A côté de l’entrainement de plongée, j’ai passé beaucoup de temps avec mon équipe et un cascadeur professionnel pour prévoir tous les scénarios possibles. Si quoi que ce soit devait mal se passer, nous devions prévoir des issues de secours. Nous avons dû prendre en compte toutes les variations envisageables, de la vitesse du vent à celle du bateau, en passant par les conditions météorologiques, l’angle et la hauteur du mât et notre capacité à communiquer pendant le saut.

Qui conduit le bateau pendant que vous exécutez la cascade ? Et quelles sont les difficultés auxquelles il/elle doit faire face ?

C’est mon responsable des opérations, Ross Daniel, qui conduisait. C’était son travail de contrôler parfaitement le bateau et de s’assurer que l’angle de navigation était propice à ma cascade. Il y avait une équipe, à bord, qui aidait Ross au cas où quoi que ce soit irait de travers. Mais si la cascade a été un succès, c’est en majeur partie grâce au calme de Ross, et à sa conduite exemplaire du bateau HUGO BOSS.

Combien d’essais avez-vous fait avant de tenter la cascade finale ?

Avant l’escalade officielle du mât, je n’avais jamais réussi à aller plus loin que les trois quarts de la montée.

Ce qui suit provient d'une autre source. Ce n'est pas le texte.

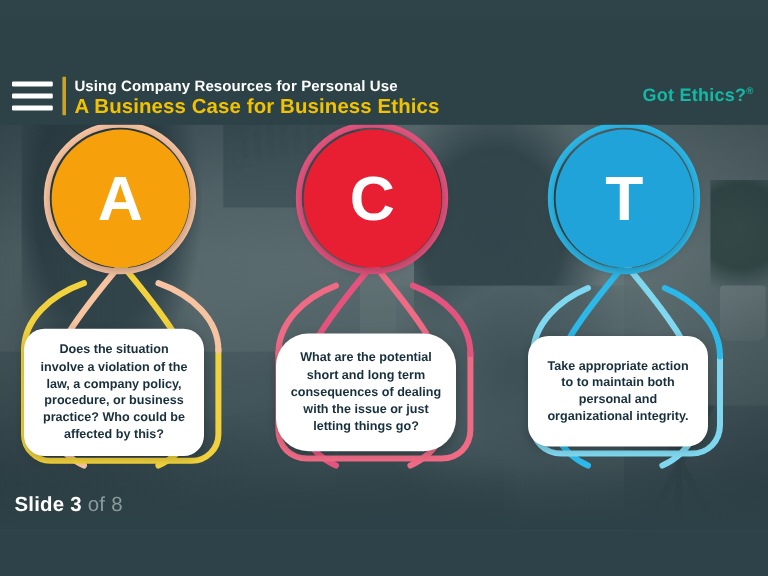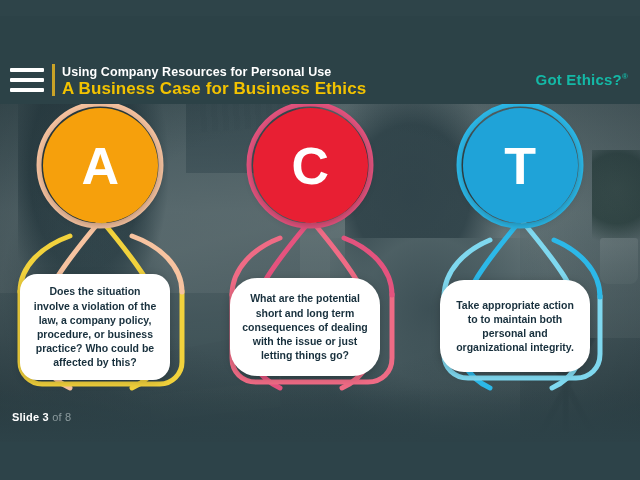--- a/index.html
+++ b/index.html
@@ -152,21 +152,21 @@
     background:linear-gradient(180deg,rgba(45,66,72,0) 0%,rgba(45,66,72,.9) 85%,#2d4248 100%);
   }
 
   
   #footer{
     position:absolute;left:0;top:442px;width:640px;height:38px;
     background:#2d4349;z-index:35;
   }
   #slide-counter{
     position:absolute;left:12px;top:411px;z-index:36;
-    font-size:11px;letter-spacing:.2px;white-space:nowrap;
+    font-size:17px;letter-spacing:.2px;white-space:nowrap;
   }
   #slide-counter .cur{color:#ffffff;font-weight:bold;}
   #slide-counter .tot{color:#8c9b9e;font-weight:normal;}
 
   
   .pin{
     position:absolute;top:96px;width:200px;height:310px;z-index:20;
   }
   .pin svg{position:absolute;left:0;top:0;}
   .circle{
@@ -195,21 +195,21 @@
 
   
   #pin-a{left:8px;}
   #pin-c{left:218px;}
   #pin-t{left:428px;}
 
   #pin-a .circle{background:#f6a00c;}
   #pin-c .circle{background:#e81f33;}
   #pin-t .circle{background:#1fa3d8;}
 
-  #pin-t .callout{top:184px;min-height:92px;border-radius:24px;}
+  #pin-t .callout{top:184px;min-height:92px;}
   #pin-c .callout{top:182px;min-height:98px;border-radius:27px;}
 </style>
 </head>
 <body>
 
 <div id="stage">
 
   <div id="photo">
     <div class="ph" id="ph-base"></div>
     <div class="ph" id="ph-wall"></div>

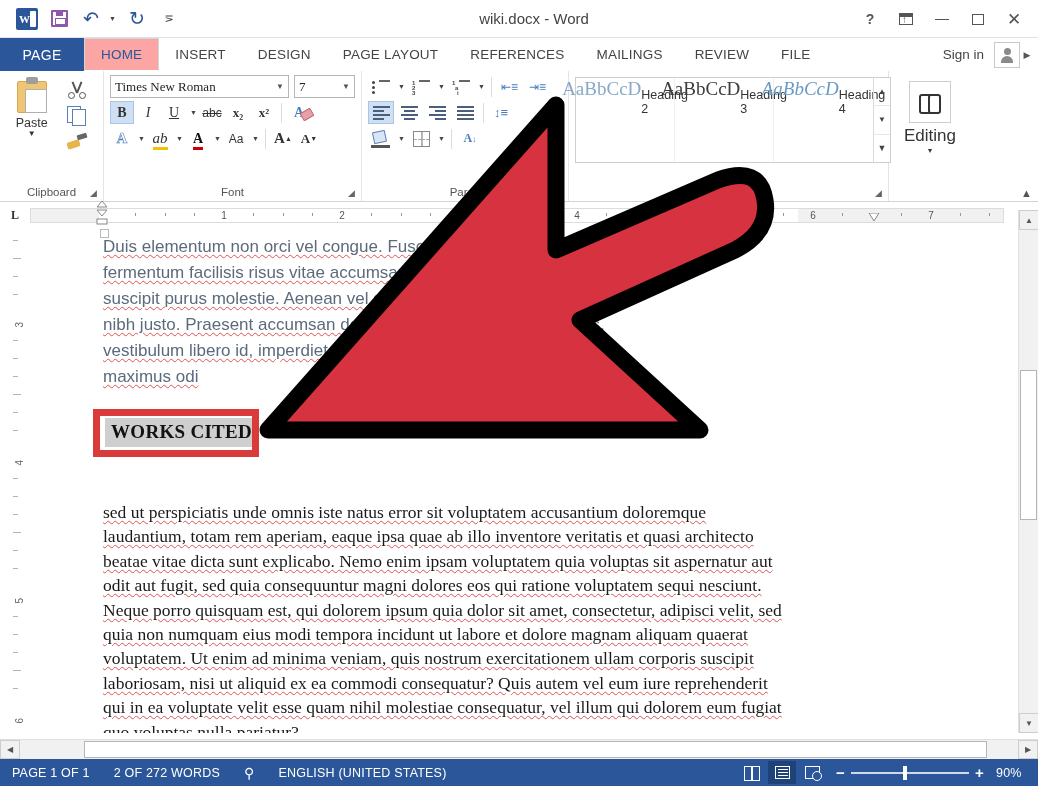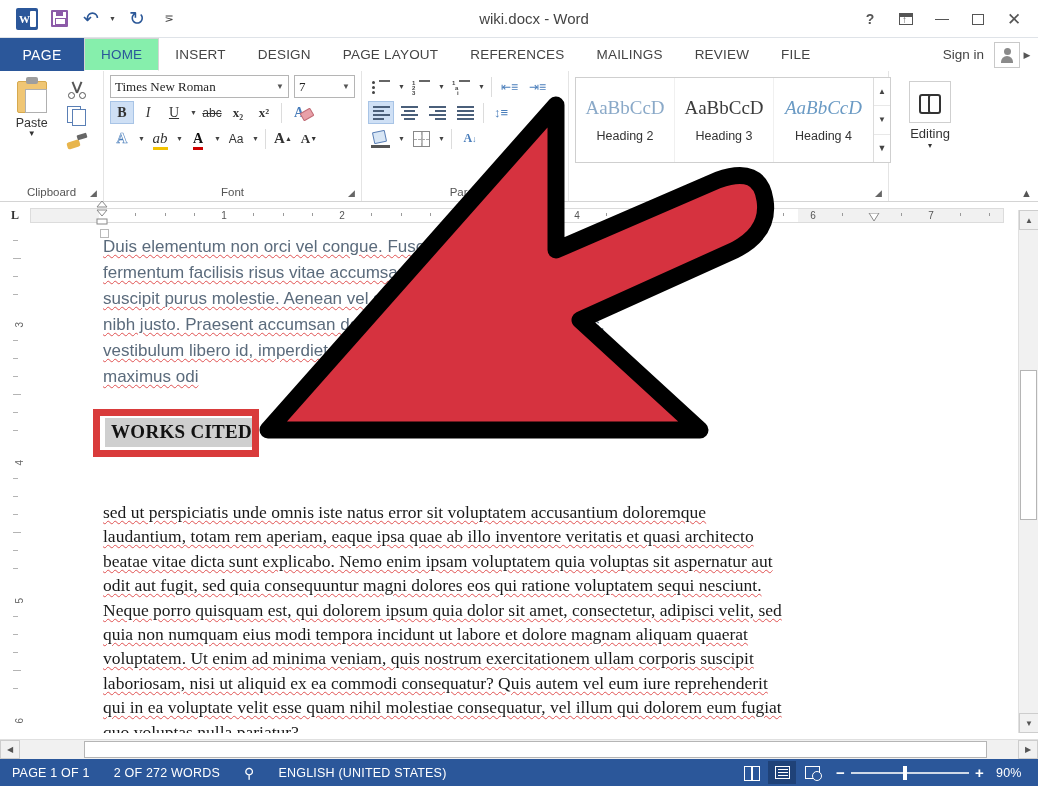--- a/index.html
+++ b/index.html
@@ -76,21 +76,21 @@
   }
   .tab-file {
     width: 84px; background: #2b579a; color: #fff;
     display: flex; align-items: center; justify-content: center;
     font-size: 14px; letter-spacing: .3px;
   }
   .tab {
     padding: 0 16px; display: flex; align-items: center;
     font-size: 13.5px; color: #444; letter-spacing: .2px; white-space: nowrap;
   }
-  .tab.active { color: #2b579a; border: 1px solid #d4d4d4; border-bottom: 1px solid #fff; background:#86efac; }
+  .tab.active { color: #2b579a; border: 1px solid #d4d4d4; border-bottom: 1px solid #fff; background:#fca5a5; }
   .signin { margin-left: auto; display: flex; align-items: center; padding-right: 4px; }
   .signin-label { font-size: 13.5px; color: #444; padding-right: 10px; }
   .person-box {
     width: 26px; height: 26px; border: 1px solid #c9c9c9; display:flex;
     align-items:center; justify-content:center; background:#fff;
   }
   .person-ic { width: 12px; height: 14px; position: relative; }
   .person-ic::before { content:""; position:absolute; left:3px; top:0; width:7px; height:7px; border-radius:50%; background:#8a8a8a; }
   .person-ic::after { content:""; position:absolute; left:0px; top:8px; width:12px; height:7px; border-radius:6px 6px 0 0; background:#8a8a8a; }
   .tab-expand { width: 14px; display:flex; align-items:center; justify-content:center; font-size:9px; color:#555; }
@@ -217,37 +217,37 @@
   .lnspace-ic { width:16px; height:16px; position:relative; color:#4a7ebb; font-size:13px; }
 
   
   .g-styles { width: 175px; }
   .stylebox {
     border: 1px solid #cfcfcf; background:#fff;
     display:flex; align-items:stretch; height: 86px; margin-top:2px;
   }
   .style-items { display:flex; }
   .style-item {
-    width: 99px; display:flex; flex-direction:column; align-items:center; justify-content:center;
+    width: 99px; display:flex; flex-direction:row; align-items:flex-start; justify-content:center;
     border-right:1px solid #f0f0f0;
   }
   .style-sample { font-size: 19px; font-family:"Liberation Serif", serif; white-space:nowrap; }
   .style-name { font-size: 12.5px; color:#333; margin-top: 10px; }
   .style-scroll { width: 17px; display:flex; flex-direction:column; border-left:1px solid #dcdcdc; }
   .ss-btn { flex:1; display:flex; align-items:center; justify-content:center; font-size:8px; color:#444; border-bottom:1px solid #e8e8e8; }
 
   
   .g-edit { width: 82px; border-right:none; }
   .edit-btn { width:42px; height:42px; border:1px solid #cfcfcf; display:flex; align-items:center; justify-content:center; margin: 6px auto 0; background:#fff; }
   .binoc { width:22px; height:16px; position:relative; }
   .binoc::before, .binoc::after {
     content:""; position:absolute; top:0; width:9px; height:16px; border:2px solid #333; border-radius:3px; background:#fff;
   }
   .binoc::before { left:0; } .binoc::after { right:0; }
-  .edit-text { font-size: 13px; color:#333; text-align:center; margin-top:3px; }
+  .edit-text { font-size: 17px; color:#333; text-align:center; margin-top:3px; }
   .edit-caret { font-size:8px; color:#333; text-align:center; }
   .ribbon-collapse { position:absolute; right:6px; bottom:2px; font-size:11px; color:#555; }
 
   
   .ruler-h {
     position:absolute; left:0; top:202px; width:1038px; height:26px;
     background:#fff; display:flex; align-items:center;
   }
   .tabsel {
     width:30px; height:26px; display:flex; align-items:center; justify-content:center;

La prise que vous pouvez voir est bien réelle, et c’est en fait la seule et unique fois où j’ai réussi à plonger correctement du haut du mât. Une fois était assez, je vous l’assure !

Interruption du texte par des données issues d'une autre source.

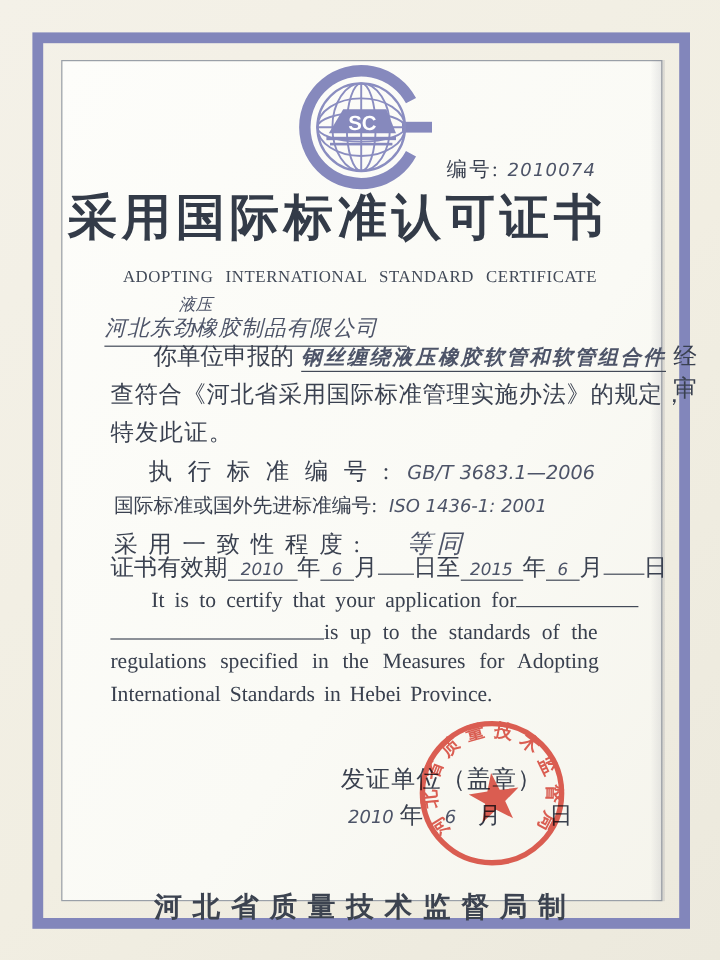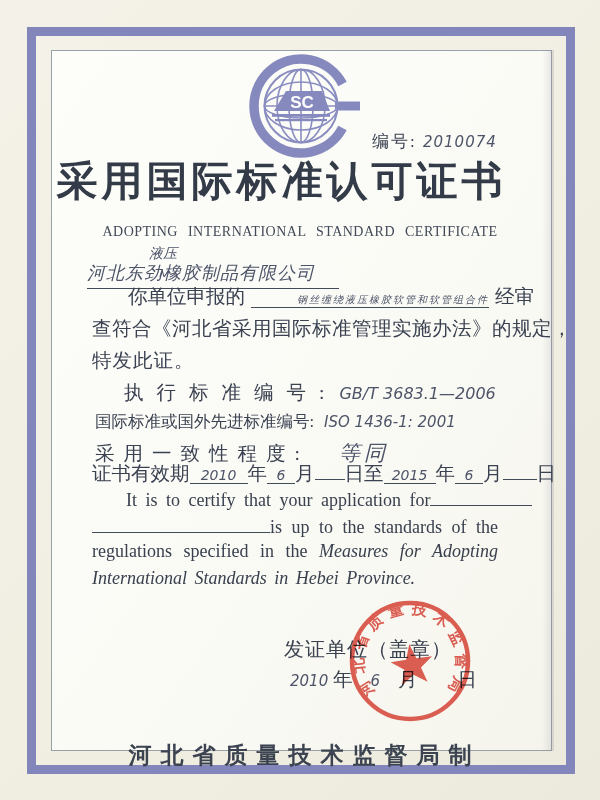--- a/index.html
+++ b/index.html
@@ -33,22 +33,22 @@
            font-size:14px; letter-spacing:0.5px; word-spacing:6px; color:#424a58; }
 
   .insert { left:149px; top:234px; font-size:14px; }
   .caret { left:158px; top:267px; font-size:11px; color:#4d5468; }
   .company { left:87px; top:250px; width:252px; font-size:18px; letter-spacing:1px;
            border-bottom:1.5px solid #434a58; padding-bottom:3px; }
 
   .bodyline1 { left:92px; right:66px; top:283px; display:flex; align-items:baseline;
            font-size:19.5px; }
   .bodyline1 .prefix { padding-left:36px; white-space:nowrap; }
-  .bodyline1 .product { flex:1; font-size:10px; letter-spacing:2px; text-align:right;
-           border-bottom:1.5px solid #434a58; margin:0 6px; white-space:nowrap; }
+  .bodyline1 .product { flex:1; font-size:17px; letter-spacing:2px; text-align:left;
+           border-bottom:1.5px solid #434a58; margin:0 6px; white-space:nowrap;font-weight:bold; }
   .bodyline2 { left:92px; top:315px; font-size:19.5px; letter-spacing:0.5px; }
   .bodyline3 { left:92px; top:347px; font-size:19.5px; letter-spacing:1px; }
 
   .fieldrow { display:flex; align-items:baseline; }
   .f1 { left:95px; top:373px; font-size:19.5px; }
   .f1 .lbl { letter-spacing:13px;margin-left:29px; }
   .f1 .val { font-size:16px; margin-left:2px; }
   .f2 { left:95px; top:402px; font-size:16.5px; }
   .f2 .val { font-size:15px; margin-left:10px; }
   .f3 { left:95px; top:428px; font-size:19.5px;gap:24px; }
@@ -62,21 +62,21 @@
   .w58{width:58px;} .w30{width:28px;} .wday{width:30px;} .w52{width:52px;} .w34{width:34px;}
 
   .eng { font-size:18px; color:#39404e; }
   .eng1 { left:92px; right:68px; top:487px; display:flex; align-items:baseline; word-spacing:4px; }
   .eng1 .txt { padding-left:34px; white-space:nowrap; }
   .eng1 .uline { flex:1; border-bottom:1px solid #434a58; height:1.05em; }
   .eng2 { left:92px; top:514px; word-spacing:5px; }
   .eng2 .uline { display:inline-block; width:178px; border-bottom:1px solid #434a58; height:1.05em; vertical-align:baseline; }
   .eng3 { left:92px; top:541px; word-spacing:7px; }
   .eng4 { left:92px; top:568px; word-spacing:3px; }
-  .it { font-style:italic; }
+  .it { }
 
   .issuer-label { left:284px; top:636px; font-size:20px; letter-spacing:1px; color:#39404e; }
   .issuer-date { left:290px; top:666px; font-size:19.5px; color:#39404e; white-space:nowrap; }
   .issuer-date .hand { font-size:15px; }
   .sp18{display:inline-block;width:18px;} .sp40{display:inline-block;width:40px;}
 
   .seal { left:346px; top:597px; width:128px; height:128px; z-index:3;
           opacity:0.85; mix-blend-mode:multiply; pointer-events:none; }
 
   .footer { left:0; top:740px; width:600px; text-align:center; font-size:23px;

Quels étaient les dangers envisagés ?

Nous avons passé énormément de temps à préparer cette cascade, mais bien sûr il est impossible de prévoir les conditions dans lesquelles se passera l’épreuve, ni comment va se comporter le bateau ce jour-là. J’imagine que le danger principal était que le bateau HUGO BOSS ne vire subitement de bord, ce qui m’aurait fait glisser du mât. Durant l’un de mes entrainements, j’ai perdu l’équilibre mais heureusement, j’ai réussi à me rattraper ce qui m’a évité de tomber et de heurter le sol.

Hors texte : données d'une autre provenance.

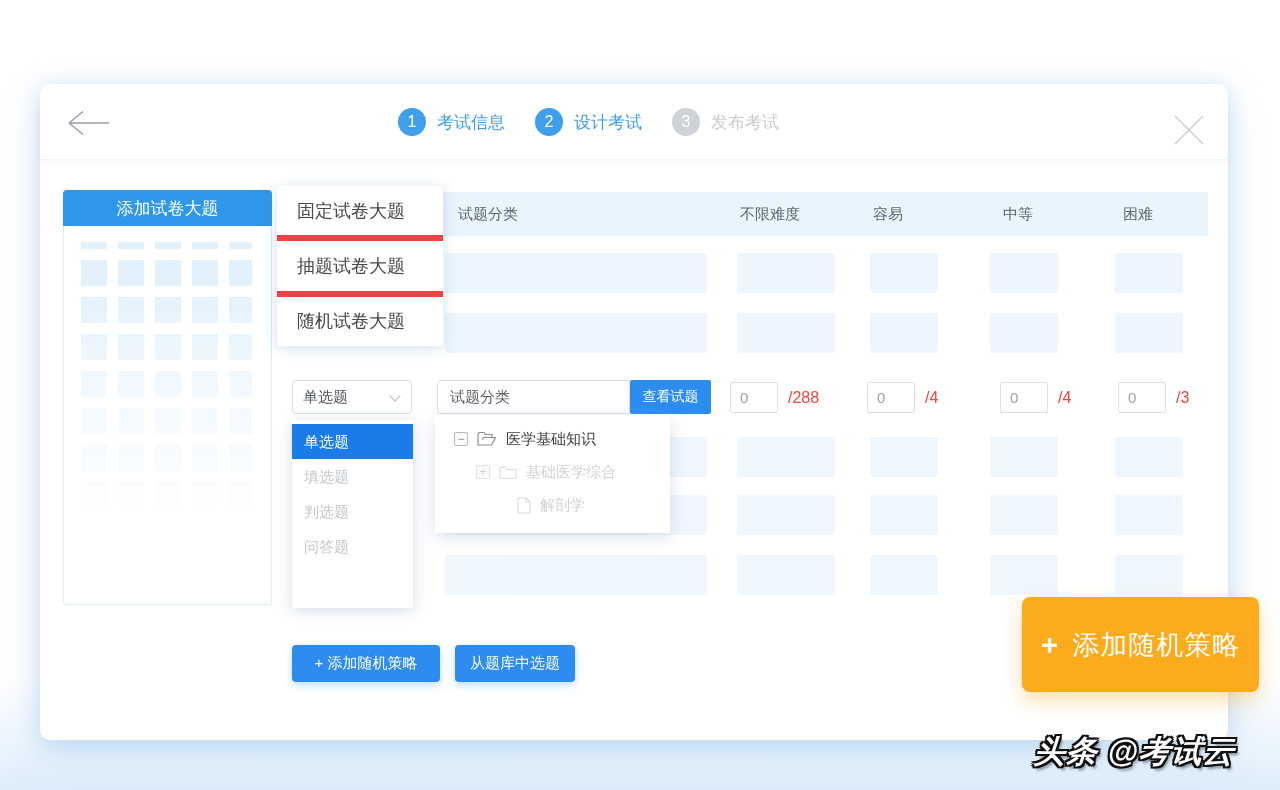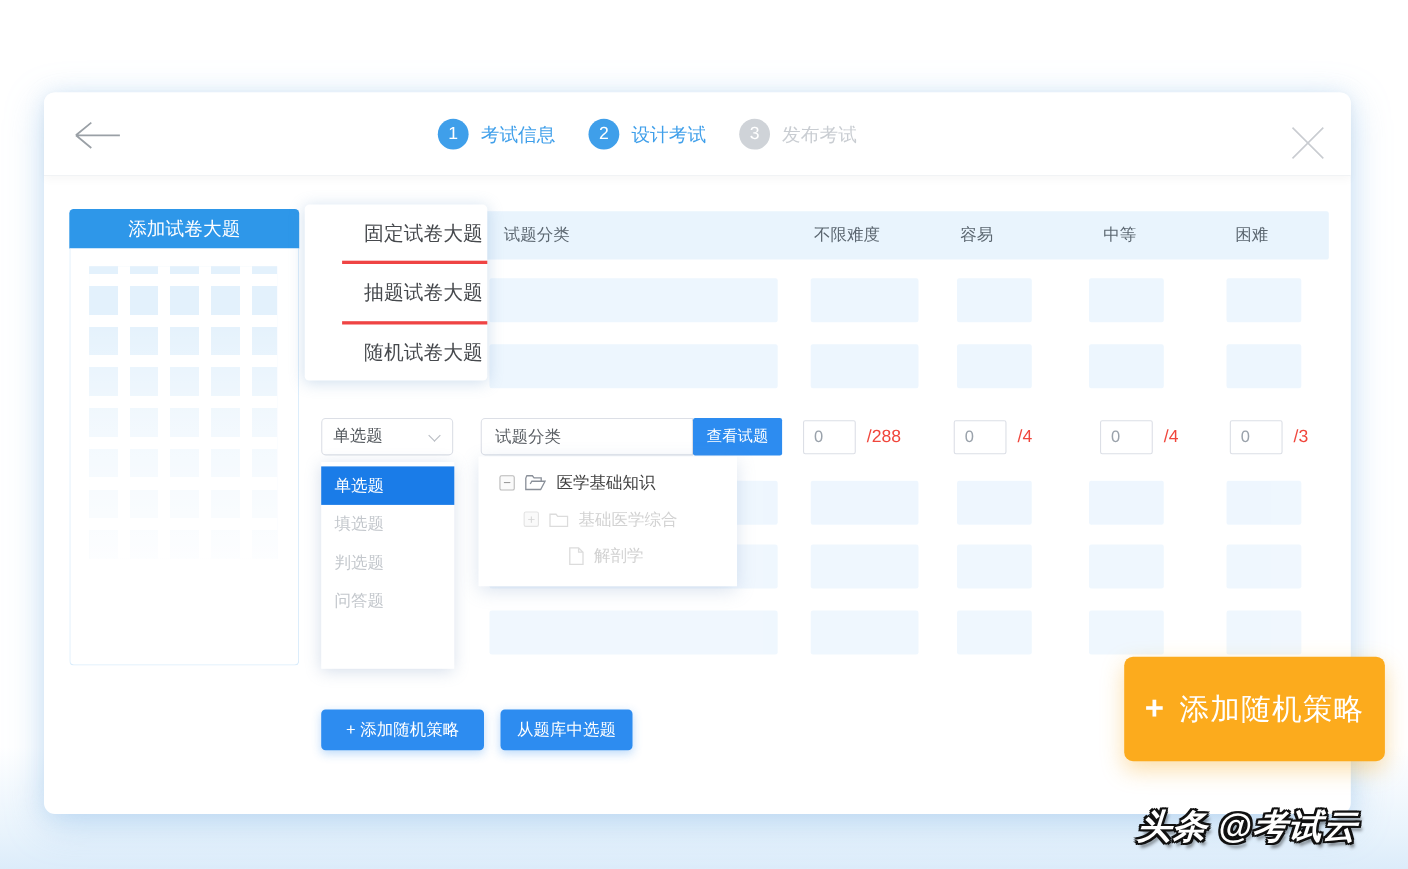--- a/index.html
+++ b/index.html
@@ -37,24 +37,24 @@
     background-color:#e3f1fc;
     background-image:
       repeating-linear-gradient(0deg, transparent 0 26px, #fff 26px 37px),
       repeating-linear-gradient(90deg, transparent 0 26px, #fff 26px 37px);
   }
   .side-fade { position:absolute; left:0; top:40px; width:171px; height:230px;
     background:linear-gradient(180deg, rgba(255,255,255,0) 0%, rgba(255,255,255,.55) 45%, rgba(255,255,255,.92) 100%); }
   
   .sec-menu { position:absolute; left:237px; top:102px; width:166px; height:160px; z-index:5;
     background:#fff; border-radius:4px; box-shadow:0 2px 14px rgba(100,150,200,.30);
-    display:flex; flex-direction:column;padding-left:34px; }
+    display:flex; flex-direction:column; }
   .sec-item { flex:1; display:flex; align-items:center; padding-left:20px;
     font-size:18px; color:#46494d; cursor:pointer; }
-  .sec-item + .sec-item { border-top:3px solid #ef4444; }
+  .sec-item + .sec-item { border-top:6px solid #ef4444; }
   
   .thead { position:absolute; left:400px; top:108px; width:768px; height:44px;
     background:#e9f4fd; border-radius:2px; }
   .th { position:absolute; top:0; line-height:44px; font-size:15px; color:#5b6670; }
   .th0{left:18px}.th1{left:300px}.th2{left:433px}.th3{left:563px}.th4{left:683px}
   .skel-row { position:absolute; left:400px; width:768px; height:40px; }
   .skb { position:absolute; top:0; height:40px; background:#edf6fe; border-radius:2px; }
   .skb0{left:5px;width:262px}.skb1{left:297px;width:98px}.skb2{left:430px;width:68px}
   .skb3{left:550px;width:68px}.skb4{left:675px;width:68px}
   .r0{top:169px}.r1{top:229px}.r2{top:353px;opacity:.9}.r3{top:411px;opacity:.85}.r4{top:471px;opacity:.85}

Que ce serait-il passé si quelque chose vous était arrivé ?

A tout moment, nous avions une équipe médicale en standby sur un canoë de sauvetage, naviguant tout près de HUGO BOSS. Il y avait aussi un plongeur avec l’équipe de secours, prêt à sauter dans l’eau pour me sauver, au cas où j’aurais raté mon entrée dans l’eau ou si je n’avais pas réussi à remonter à la surface après le plongeon. A part ça, j’étais très proche de l’équipe présente sur le bateau pour communiquer avec eux tout au long de la cascade. Cela signifie qu’en cas de vents violents ou de mouvements étranges de la part du bateau, mon équipe m’aurait averti et m’aurait conseillé de m’accrocher au mât jusqu’à ce que la situation se stabilise. De la même manière, si jamais je me sentais pris de panique ou de doute, je pouvais en avertir mon équipe et repousser la cascade.

Comment vous êtes-vous senti une fois la cascade réussie ?

Soulagé que ça soit terminé ! C’était une expérience extraordinaire, et je me suis beaucoup amusé, mais c’était aussi beaucoup plus risqué que tout ce que j’avais déjà pu expérimenter. Honnêtement, j’avoue que ce fut la chose la plus folle que j’ai jamais faite dans ma vie.